Can this vulnerability be exploited remotely?

No. This vulnerability can be exploited locally. The attacker should have authentication credentials and successfully authenticate on the system.

Is there known malware, which exploits this vulnerability?

No. We are not aware of malware exploiting this vulnerability.

7) Out-of-bounds read

Severity: Low

CVSSv3: 3.3 [CVSS:3.0/AV:L/AC:L/PR:L/UI:N/S:C/C:L/I:N/A:N/E:U/RL:O/RC:C]

CVE-ID: CVE-2018-8477

CWE-ID: CWE-125 - Out-of-bounds Read

Description

The vulnerability allows a local user to gain access to potentially sensitive information.

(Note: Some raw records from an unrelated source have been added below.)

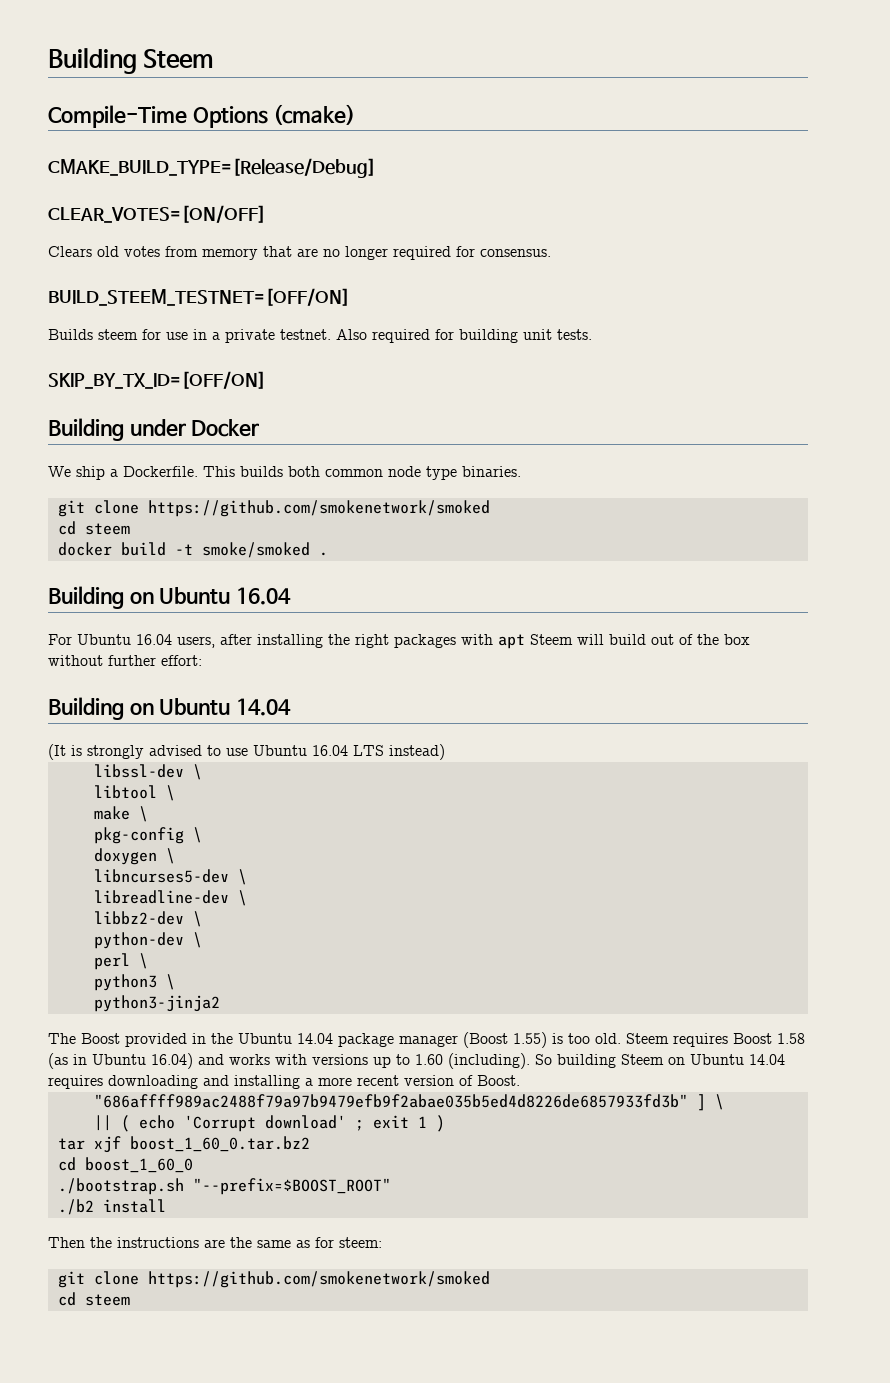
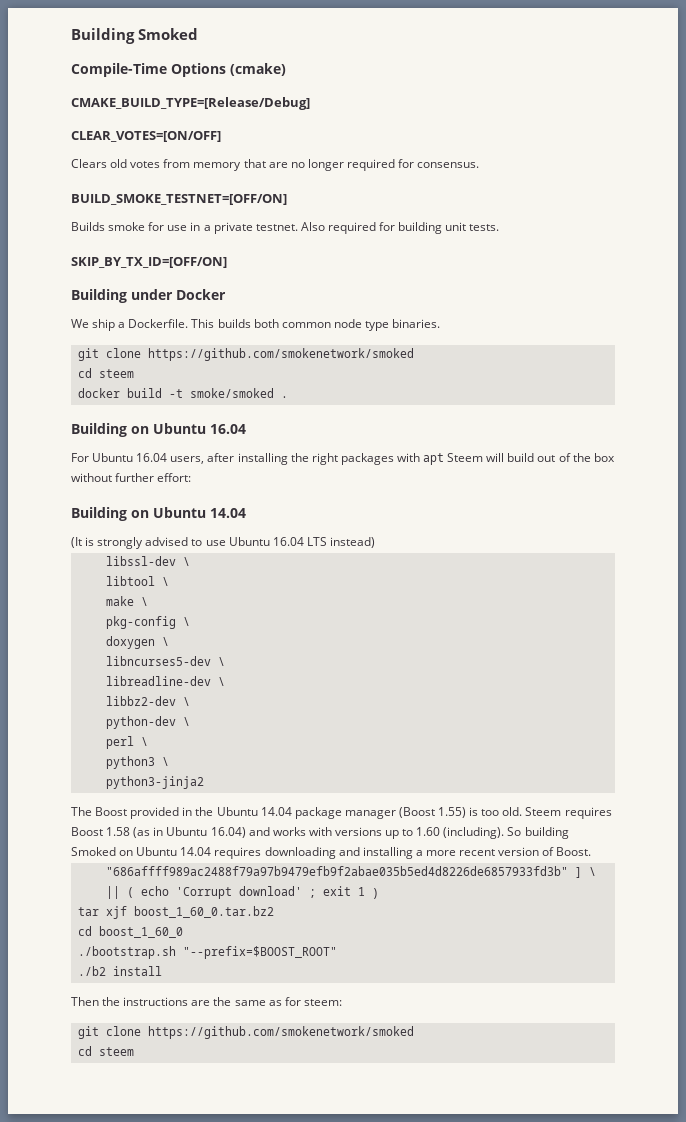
[48,48,214,74] Building Steem -> [71,28,198,44] Building Smoked
[48,288,350,306] BUILD_STEEM_TESTNET=[OFF/ON] -> [71,194,287,205] BUILD_SMOKE_TESTNET=[OFF/ON]
[98,329,138,340] steem -> [108,222,146,231] smoke
[621,1054,664,1065] Steem -> [71,847,116,856] Smoked

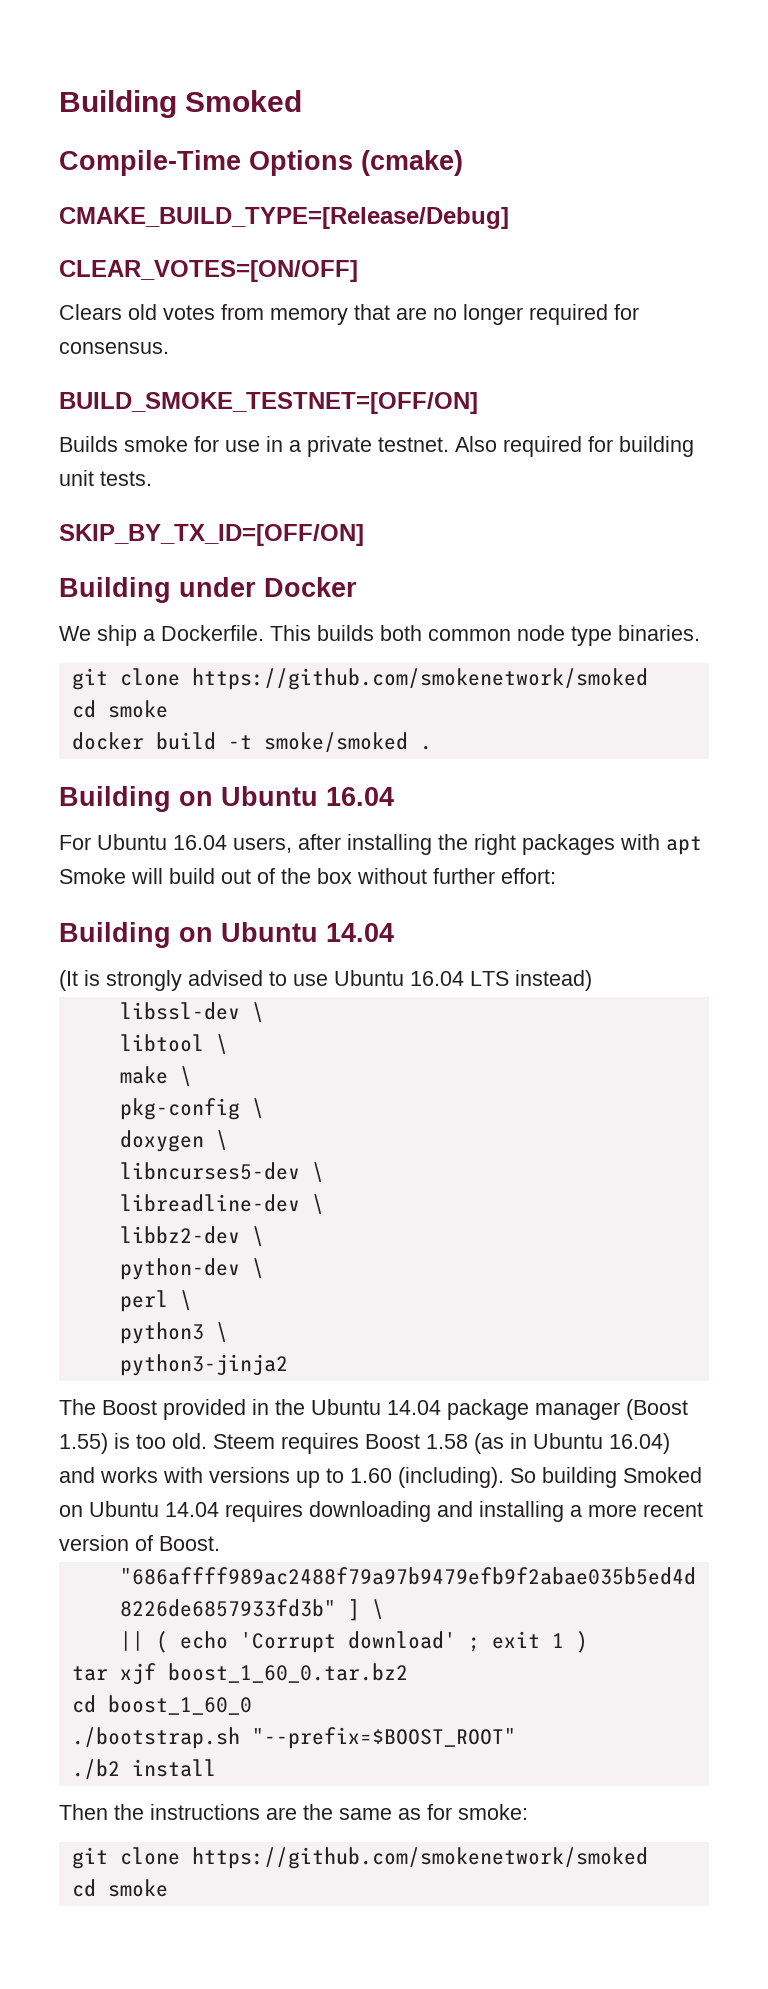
[98,369,134,378] steem -> [107,700,168,718] smoke
[447,453,484,462] Steem -> [59,868,126,884] Smoke
[303,999,342,1006] [77,1026,414,1039] [77,1046,134,1056] steem: // git clone https://github.com/smokenetwork/smoked // cd steem -> [458,1804,528,1820] [71,1847,648,1869] [71,1879,168,1897] smoke: // git clone https://github.com/smokenetwork/smoked // cd smoke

The vulnerability exists due to a boundary condition in Windows kernel. A local user can read contents of kernel memory.

Mitigation

Install updates from vendor's website.

Vulnerable software versions

Windows: 7, 8.1, 10, 10 1607, 10 1703, 10 1709, 10 1803, 10 1809, RT 8.1

Windows Server: 1709, 1803, 2008, 2008 R2, 2012, 2012 R2, 2016, 2019

CPE External links

https://portal.msrc.microsoft.com/en-US/security-guidance/advisory/CVE-2018-8477

Q & A

Can this vulnerability be exploited remotely?

No. This vulnerability can be exploited locally. The attacker should have authentication credentials and successfully authenticate on the system.

Is there known malware, which exploits this vulnerability?

No. We are not aware of malware exploiting this vulnerability.